Roda América


A praia

Desde longe vejo o oceano. Ao contemplar tal paisagem, alguns param e respiram serenamente, para aproveitar o marasmo reflexivo das águas. Eu não... Sinto-me impelido a gritar feito um animal e correr de encontro com o mar, até que a onda bata fortemente em meu peito.
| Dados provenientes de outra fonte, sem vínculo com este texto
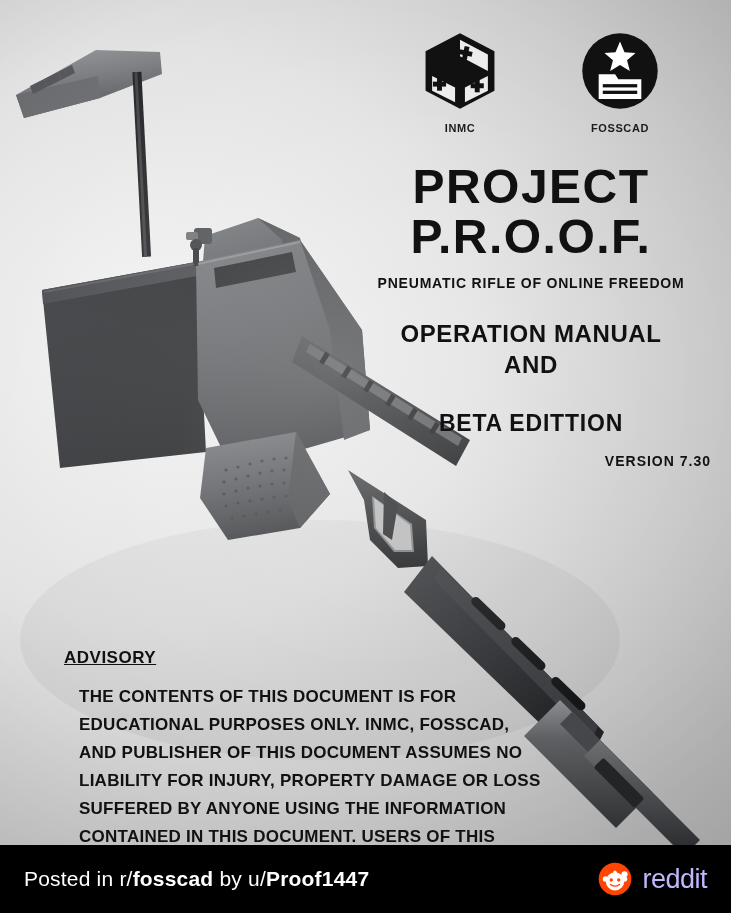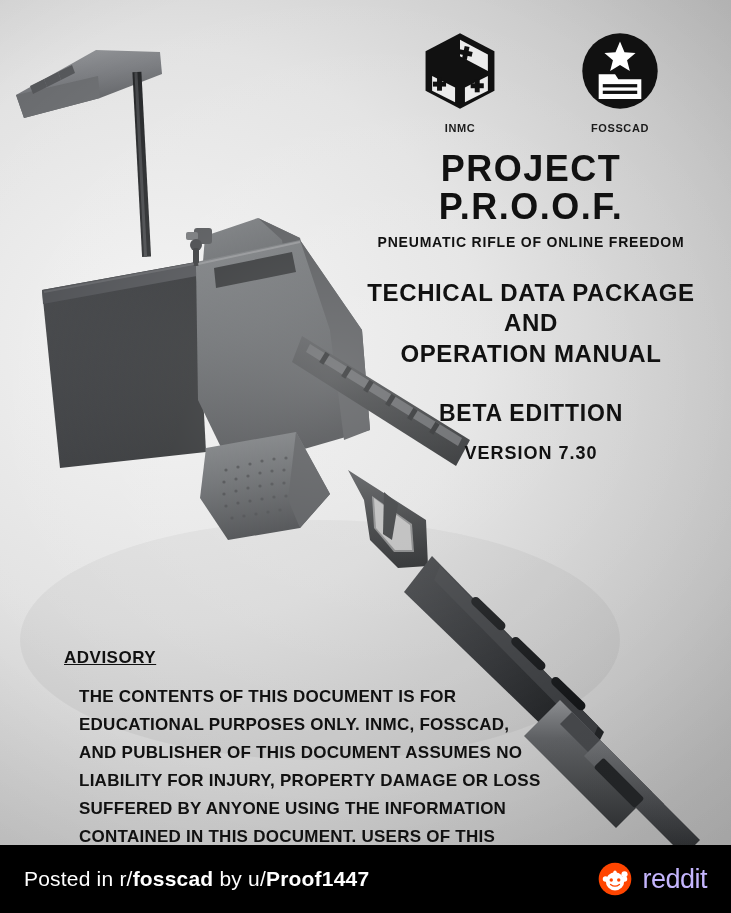--- a/index.html
+++ b/index.html
@@ -81,11 +81,11 @@
     z-index: 5;
   }
   .main-title {
-    font-size: 36px;
+    font-size: 48px;
     font-weight: bold;
     letter-spacing: 1.5px;
     line-height: 1.05;
-    margin: 0;
+    margin: 12px;
   }
   .subtitle {
     font-size: 14px;

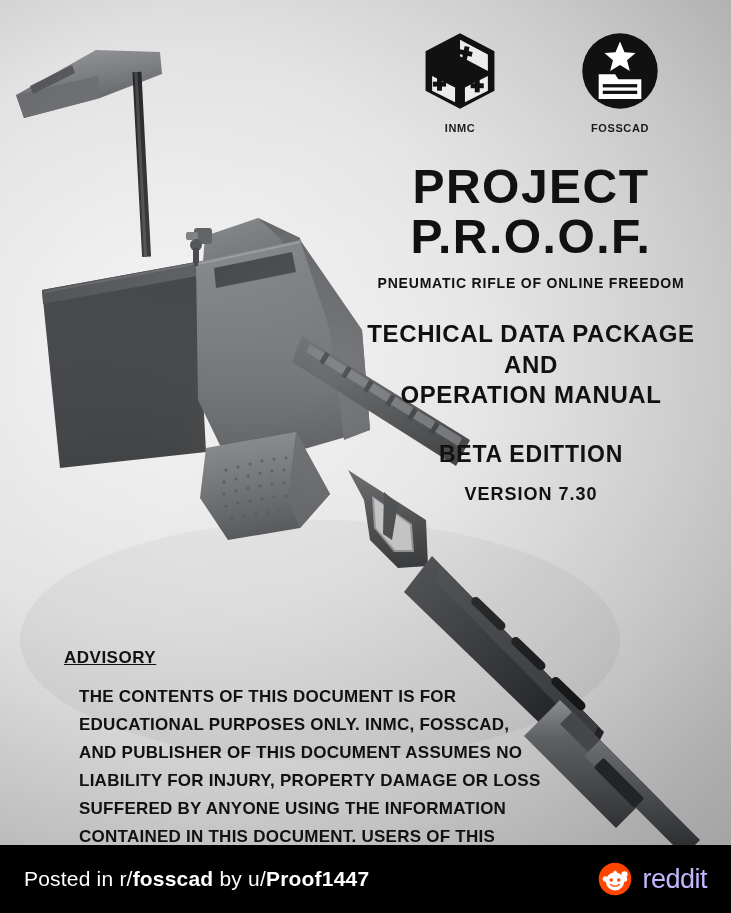--- a/index.html
+++ b/index.html
@@ -359,7 +359,6 @@
       <h1 class="main-title">PROJECT P.R.O.O.F.</h1>
       <p class="subtitle">PNEUMATIC RIFLE OF ONLINE FREEDOM</p>
       <div class="doc-type">
-        <div>TECHICAL DATA PACKAGE</div>
         <div>AND</div>
         <div>OPERATION MANUAL</div>
       </div>

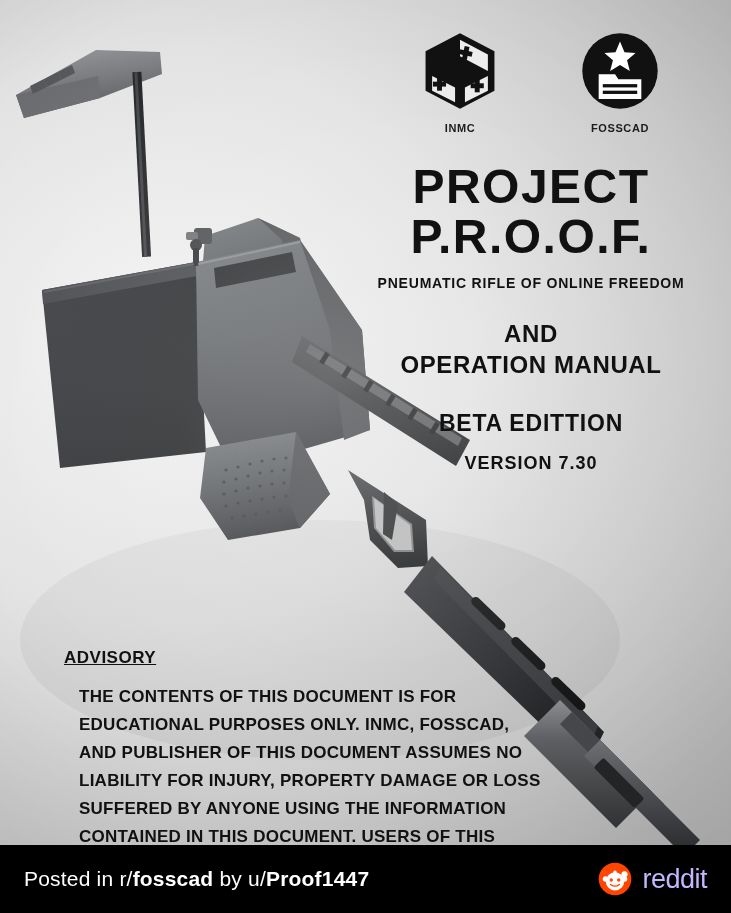--- a/index.html
+++ b/index.html
@@ -359,8 +359,8 @@
       <h1 class="main-title">PROJECT P.R.O.O.F.</h1>
       <p class="subtitle">PNEUMATIC RIFLE OF ONLINE FREEDOM</p>
       <div class="doc-type">
+        <div>OPERATION MANUAL</div>
         <div>AND</div>
-        <div>OPERATION MANUAL</div>
       </div>
       <div class="edition">BETA EDITTION</div>
       <div class="version">VERSION 7.30</div>

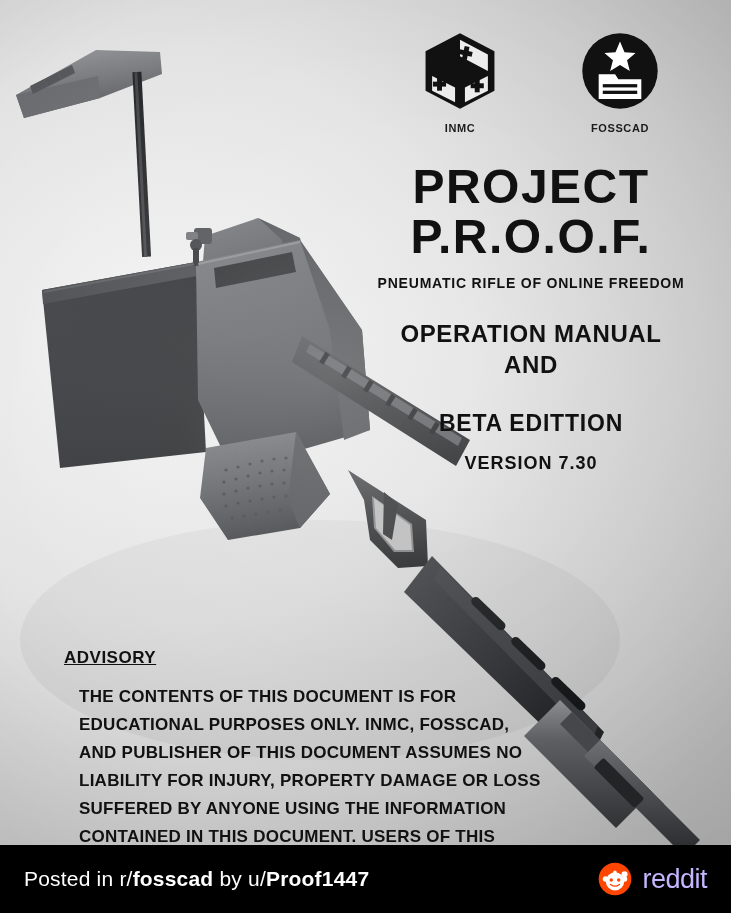--- a/index.html
+++ b/index.html
@@ -107,10 +107,11 @@
     margin: 30px 0 16px 0;
   }
   .version {
-    font-size: 18px;
+    font-size: 14px;
     font-weight: bold;
     letter-spacing: 1px;
     margin: 6px 0 0 0;
+    text-align: right;
   }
Com a mesma imprecisão entusiasmada de um virgem adolescente, tiro minha roupa enquanto corro pela areia, tropeçando enquanto tiro meu short e o jogo pra bem longe. Sinto a areia quente sob meus pés descalços enquanto avanço, até sentir os grãos cada vez mais úmidos e frios, quando finalmente a ponta de meus dedos encosta no último ponto em que a onda conseguiu chegar. Levanto meus olhos e contemplo o oceano, saudando mentalmente a este amigo imprevisível e turbilhonante, que se estende até além de meus olhos e minha compreensão.


Com apenas os calcanhares submersos, inclino-me suavemente e molho meus pulsos, ajustando minha temperatura ao novo ambiente. Levo as mãos molhadas até a nuca e deixo que um filete de água caia sobre a linha de minha coluna, dançando e correndo vértebra por vértebra, dando-me um choque adoravelmente relaxante. Meu corpo sente um ligeiro calafrio, desde o dedão até o último fio de cabelo. Feito isso, já me sinto parte do mar.


Abro os braços longamente, aponto meu peito desnudo na direção da primeira onda que vem. A água bate fortemente em meu corpo e quase me leva ao chão, quando firmo melhor o apoio dos pés para não cair. Neste momento em que o mar me mostra quem manda por ali, vejo o quanto é bom de vez em quando se dar ao luxo de perder. Quando a próxima onda se aproxima, relaxo toda a musculatura e deixo que o mar me leve pra onde quiser, então vou flutuando silenciosamente, como que de volta ao ventre materno. O calor de meu corpo se acende em faíscas no contato com a água fresca, encontrando na contradição o equilíbrio.


Sozinho, em meio ao mar que beira o infinito, grito voraz e ferozmente, como um animal que de verdade não sei se deixei de ser algum dia. Deslizo meus dedos sobre a água cristalina, depois bato as duas palmas da mão sobre a água, gritando para extravasar todo o resquício urbano que resta em mim. Agora sim, volto ao que era e jamais deveria ter deixado de ser. Mundano, vil e sem metafísica alguma, simplesmente aproveitando o prazer de existir.


Ao sair da água, jogo displicentemente meu corpo sobre a areia e olho para o céu, que me presenteia com uma deliciosa chuva fina. Abro a boca o máximo que posso e infantilmente tento beber a água que cai, rindo sozinho de minha própria estupidez. Aqui, estendido desengonçadamente entre o fim da água e o começo da areia, sinto-me plenamente rude, irracional.


Eu, pragmático convicto e praticante, neste momento não encontro explicação lógica em me sentir tão plenamente feliz como agora. Bom sinal, penso eu, pois as melhores coisas que vivi simplesmente não fazem sentido algum.